IRS sending letters to more than 9 million potentially eligible families who didn’t claim stimulus payments, EITC, CTC, other benefits

the only way to get the valuable benefits is to file a 2021 tax return

The IRS is sending letters to more than 9 million individuals and families who appear to qualify for a variety of key tax benefits but did not claim them by filing a 2021 federal income tax return. Many in this group may be eligible to claim some or all of the 2021 Recovery Rebate Credit, the Child Tax Credit, the Earned Income Tax Credit and other tax credits depending on their personal and family situation. These and other tax benefits were expanded under last year’s American Rescue Plan Act and other recent legislation. Even so, the only way to get the valuable benefits is to file a 2021 tax return. Also, to help people claim these benefits, without charge, Free File will remain open for an extra month this year, until Nov. 17.
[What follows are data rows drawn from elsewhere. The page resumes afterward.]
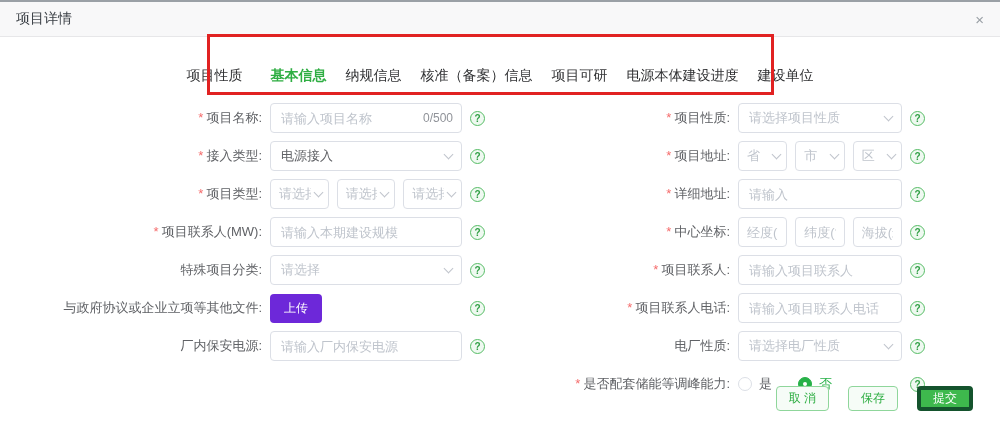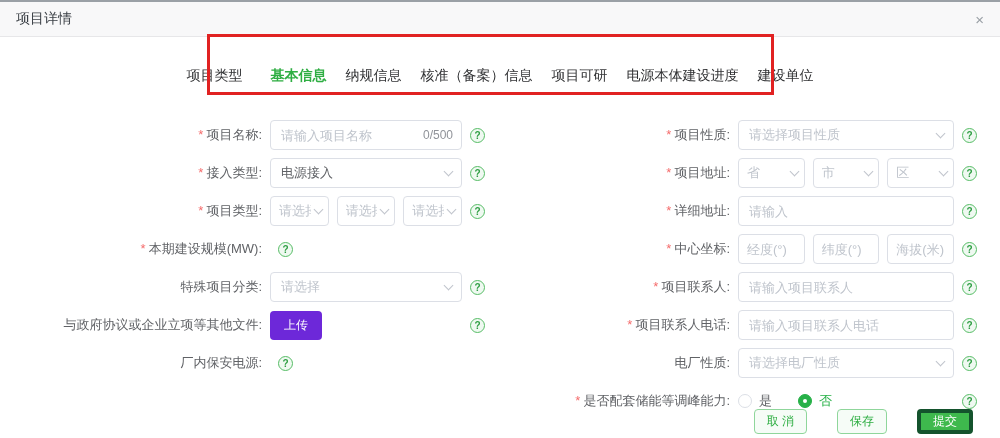--- a/index.html
+++ b/index.html
@@ -22,31 +22,31 @@
     display:flex; justify-content:center; gap:15px; z-index:2;
   }
   .tab { font-size:14px; color:#303133; padding:0 2px 8px 2px; cursor:pointer; white-space:nowrap; }
   .tab.active { color:#2fae43; font-weight:bold; border-bottom:2px solid #2fae43;margin-left:9px; }
   
   .red-box {
     position:absolute; left:207px; top:34px; width:567px; height:61px;
     border:3px solid #e12222; pointer-events:none; z-index:5;
   }
   
-  .col { position:absolute; top:116px; }
+  .col { position:absolute; top:99px; }
   .col-left  { left:0;   width:500px; }
   .col-right { left:500px; width:500px; }
   .row { height:38px; display:flex; align-items:center; }
   .lbl { font-size:13px; color:#606266; text-align:right; padding-right:8px; flex:none; white-space:nowrap; }
   .col-left  .lbl { width:270px; }
   .col-right .lbl { width:238px; }
   .req { color:#f56c6c; margin-right:3px; }
   .ctl { flex:none; }
   .col-left  .ctl { width:192px; }
-  .col-right .ctl { width:216px; }
+  .col-right .ctl { width:164px; }
   
   .input, .input-wrap, .select {
     height:30px; border:1px solid #dcdfe6; border-radius:4px; background:#fff;
   }
   .input { width:100%; padding:0 10px; font-size:13px; color:#606266; outline:none; font-family:inherit; }
   input::placeholder { color:#bfc4cc; }
   .input-wrap { display:flex; align-items:center; padding-right:8px; }
   .input-wrap input {
     border:none; flex:1; min-width:0; height:100%; padding:0 4px 0 10px;
     font-size:13px; color:#606266; outline:none; background:transparent; font-family:inherit;
@@ -77,35 +77,35 @@
   .radios { display:flex; align-items:center; gap:26px; }
   .radio { display:flex; align-items:center; gap:7px; cursor:pointer; }
   .dot { width:14px; height:14px; border-radius:50%; border:1px solid #dcdfe6; background:#fff; position:relative; flex:none; }
   .radio.checked .dot { background:#27b148; border-color:#27b148; }
   .radio.checked .dot::after {
     content:""; position:absolute; left:4px; top:4px; width:4px; height:4px; border-radius:50%; background:#fff;
   }
   .radio-label { font-size:13px; color:#606266; }
   .radio.checked .radio-label { color:#27b148; }
   
-  .footer { position:absolute; right:27px; top:409px; display:flex; gap:30px; }
+  .footer { position:absolute; right:27px; top:386px; display:flex; gap:19px; }
   .btn { height:25px; padding:0 12px; border-radius:4px; font-size:12px; cursor:pointer; font-family:inherit; white-space:nowrap; }
   .btn.ghost   { background:#f6fcf7; border:1px solid #8fd69b; color:#2fae43; }
   .btn.primary { background:#3eb94d; border:4px solid #14532d; color:#fff; }
 </style>
 </head>
 <body>
 
 <div class="titlebar">
   <span class="title">项目详情</span>
   <span class="close">×</span>
 </div>
 
 <div class="tabs">
-  <div class="tab">项目类型</div>
+  <div class="tab">项目性质</div>
   <div class="tab active">基本信息</div>
   <div class="tab">纳规信息</div>
   <div class="tab">核准（备案）信息</div>
   <div class="tab">项目可研</div>
   <div class="tab">电源本体建设进度</div>
   <div class="tab">建设单位</div>
 </div>
 
 <div class="red-box"></div>
 
@@ -142,21 +142,22 @@
         </div>
       <div class="select">
           <span class="val">请选择</span>
           <i class="chev"></i>
         </div>
     </div>
     <span class="help">?</span>
   </div>
 
   <div class="row">
-    <span class="lbl"><span class="req">*</span><span>本期建设规模(MW):</span></span>
+    <span class="lbl"><span class="req">*</span><span>项目联系人(MW):</span></span>
+    <input class="ctl input" placeholder="请输入本期建设规模" style="">
     <span class="help">?</span>
   </div>
 
   <div class="row">
     <span class="lbl"><span>特殊项目分类:</span></span>
     <div class="ctl select">
       <span class="val">请选择</span>
       <i class="chev"></i>
     </div>
     <span class="help">?</span>
@@ -165,20 +166,21 @@
   <div class="row">
     <span class="lbl"><span>与政府协议或企业立项等其他文件:</span></span>
     <div class="ctl">
       <button class="upload-btn">上传</button>
     </div>
     <span class="help">?</span>
   </div>
 
   <div class="row">
     <span class="lbl"><span>厂内保安电源:</span></span>
+    <input class="ctl input" placeholder="请输入厂内保安电源" style="">
     <span class="help">?</span>
   </div>
 
 </div>
 
 <div class="col col-right">
 
   <div class="row">
     <span class="lbl"><span class="req">*</span><span>项目性质:</span></span>
     <div class="ctl select">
The Taxpayer Bill of Rights: Protection for all taxpayers

The Taxpayer Bill of Rights outlines the ten specific rights all taxpayers have any time they interact with the IRS.

Two key elements of the IRS mission are to treat taxpayers with dignity and respect, and to provide them a positive customer experience. The Taxpayer Bill of Rights outlines the ten specific rights all taxpayers have any time they interact with the IRS.

These rights cover a wide range of topics and issues and lay out what taxpayers can expect in the event they need to work with the IRS on a personal tax matter. This includes when a taxpayer is filing a return, paying taxes, responding to a letter, going through an audit or appealing an IRS decision.